Natasha Trethewey appointed to second term as U.S. poet laureate
The Library of Congress announced Monday that the U.S. poet laureate, Natasha Trethewey, has been appointed to a second one-year term.
Trethewey celebrated the end of her first term with a reading at the Library of Congress, which she compared to a Southern revivalist church service. “What do they see when they come inside?” she asked her native Mississippi’s Clarion Ledger. “A glorious celebration and somebody giving their testimony about why they came to the church or to God... I wanted to give a poetry testimonial. I wanted to say, ‘This is why it means something to me. This is what changed my life.’”
The Pulitzer Prize winner is also currently serving a four-year term as poet laureate of Mississippi, making her the first person to serve as poet laureate of country and state. She also teaches English and Creative Writing at Emory University in Atlanta.
In her second term, which will begin in September, Trethewey plans to create a series of reports on poetry and society in collaboration with PBS’s NewsHour and newsman Jeffrey Brown.
While Trethewey conducted the duties of her first term as poet laureate primarily in Washington, D.C., during her second she will bring her experience of poetry beyond the capitol. She plans to visit places she feels a personal connection to, considering the possibility of visiting women’s shelters, since her mother was a victim of domestic abuse; prisons and juvenile detention centers, since her brother served time; and areas that have been hit by disaster, since her family was affected by Hurricane Katrina.

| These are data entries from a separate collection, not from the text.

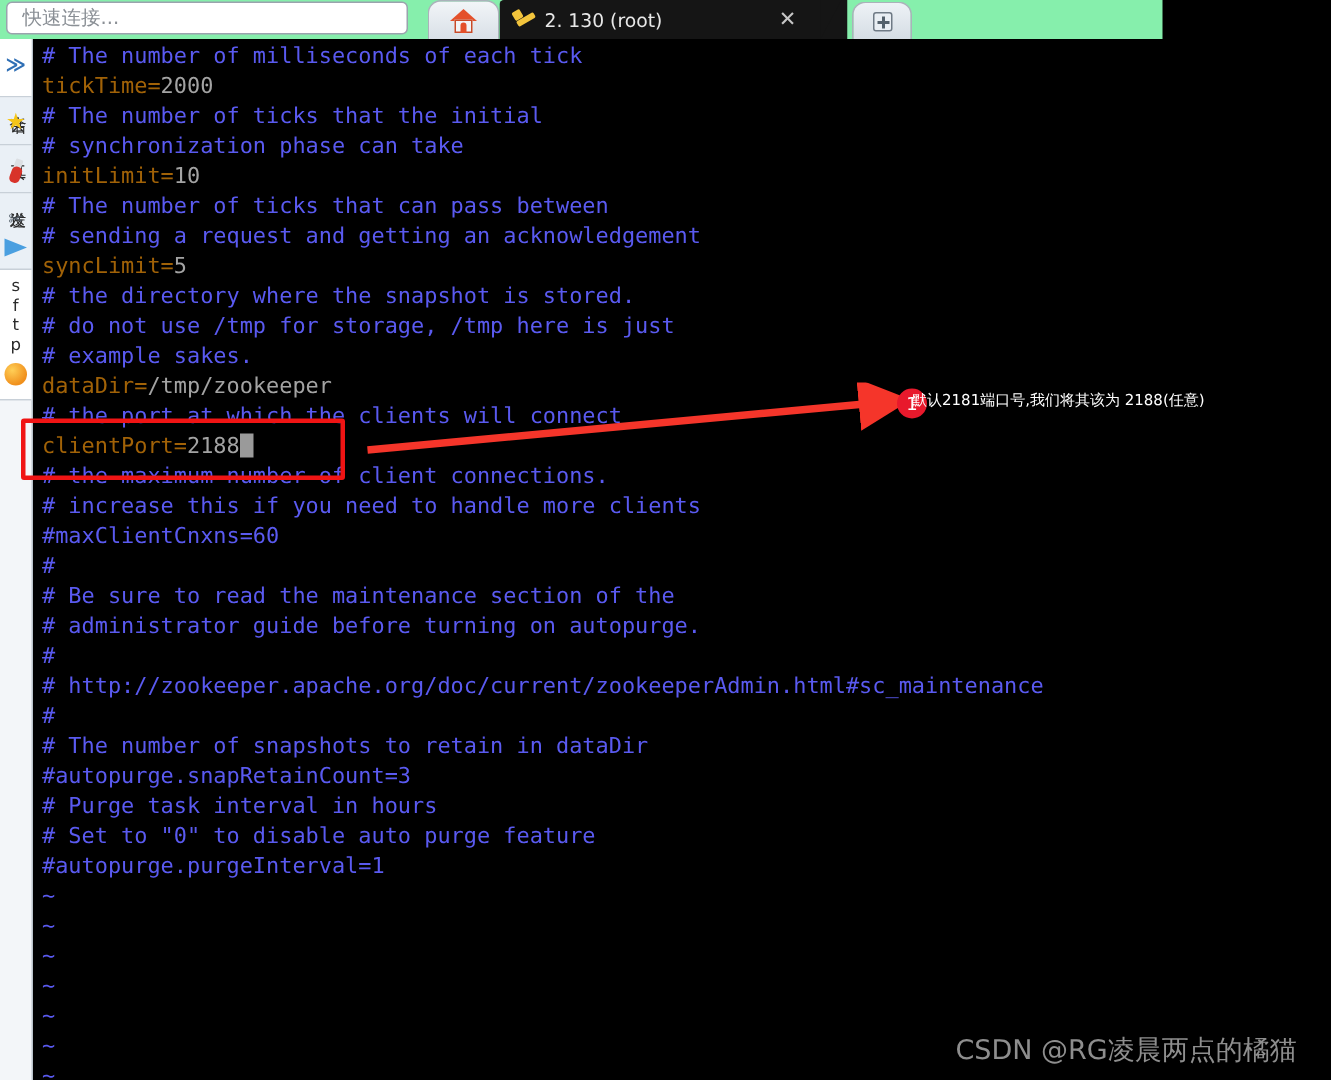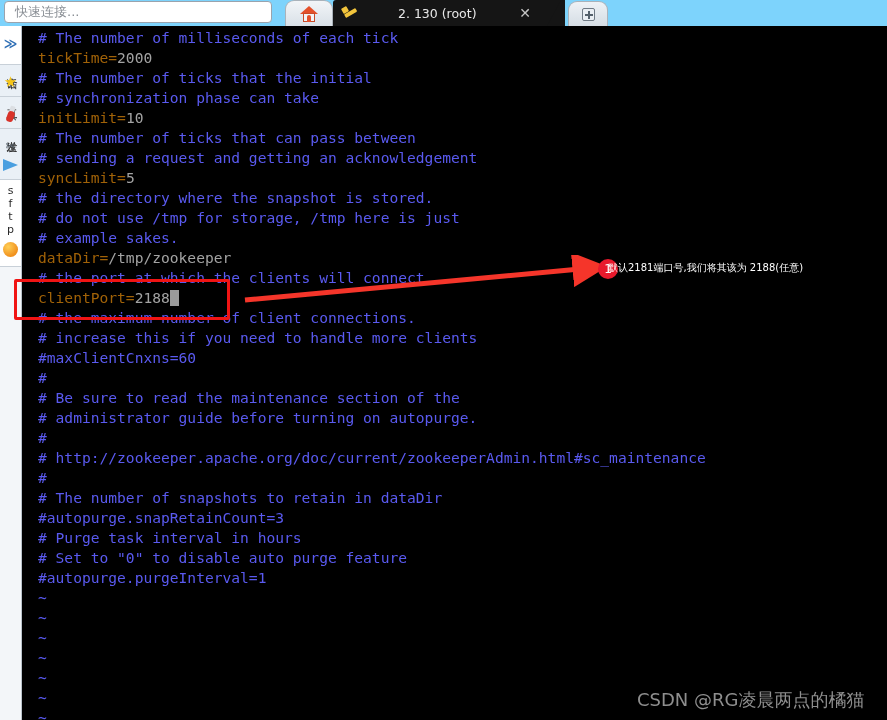"快速连接..." .titlebar { background: #7dd3fc -> #86efac; width: 887px -> 775px }
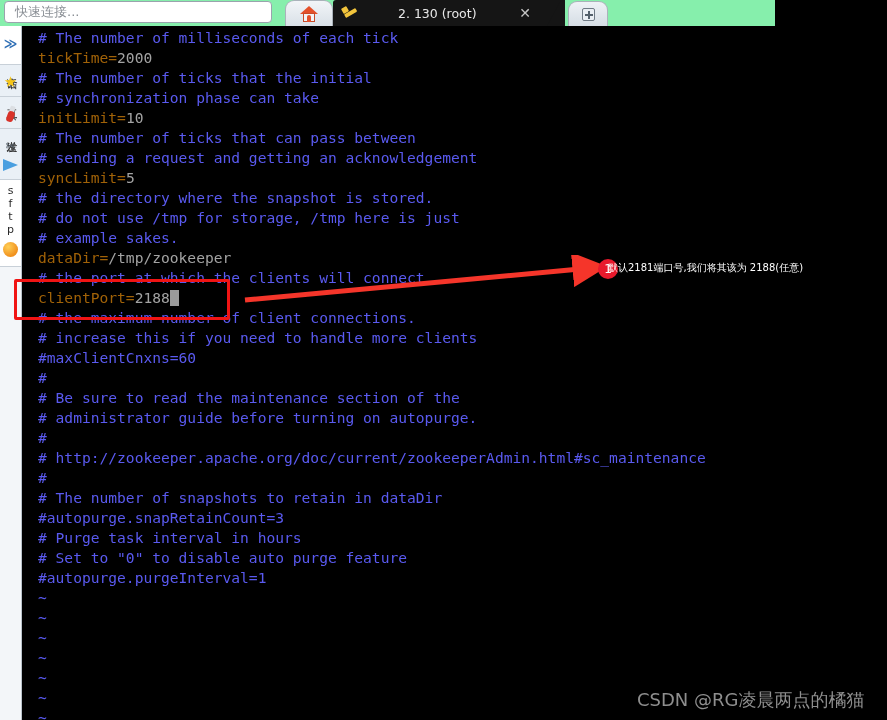"2. 130 (root)" .session-tab { gap: 35px -> none }
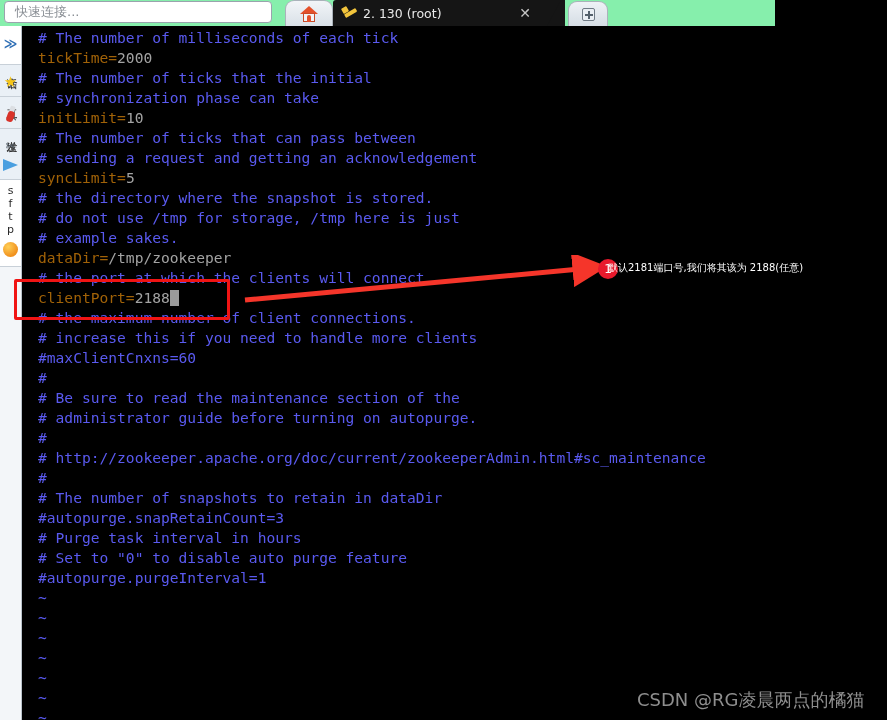"# The number of milliseconds" .terminal { padding: 2px 0 0 16px -> 2px 0 0 6px }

In her travels, Trethewey intends to meet with members of the general public as she did in the Library of Congress by holding “Office Hours on the Road.”
Trethewey won the Pulitzer for her 2006 collection “Native Guard.” Her most recent collection is “Thrall,” published in 2012. She is working on a memoir about growing up as the daughter of a white father and black mother in the American South (she was born in 1966, when anti-miscegenation laws were still on the books). It will be out next year from HarperCollins.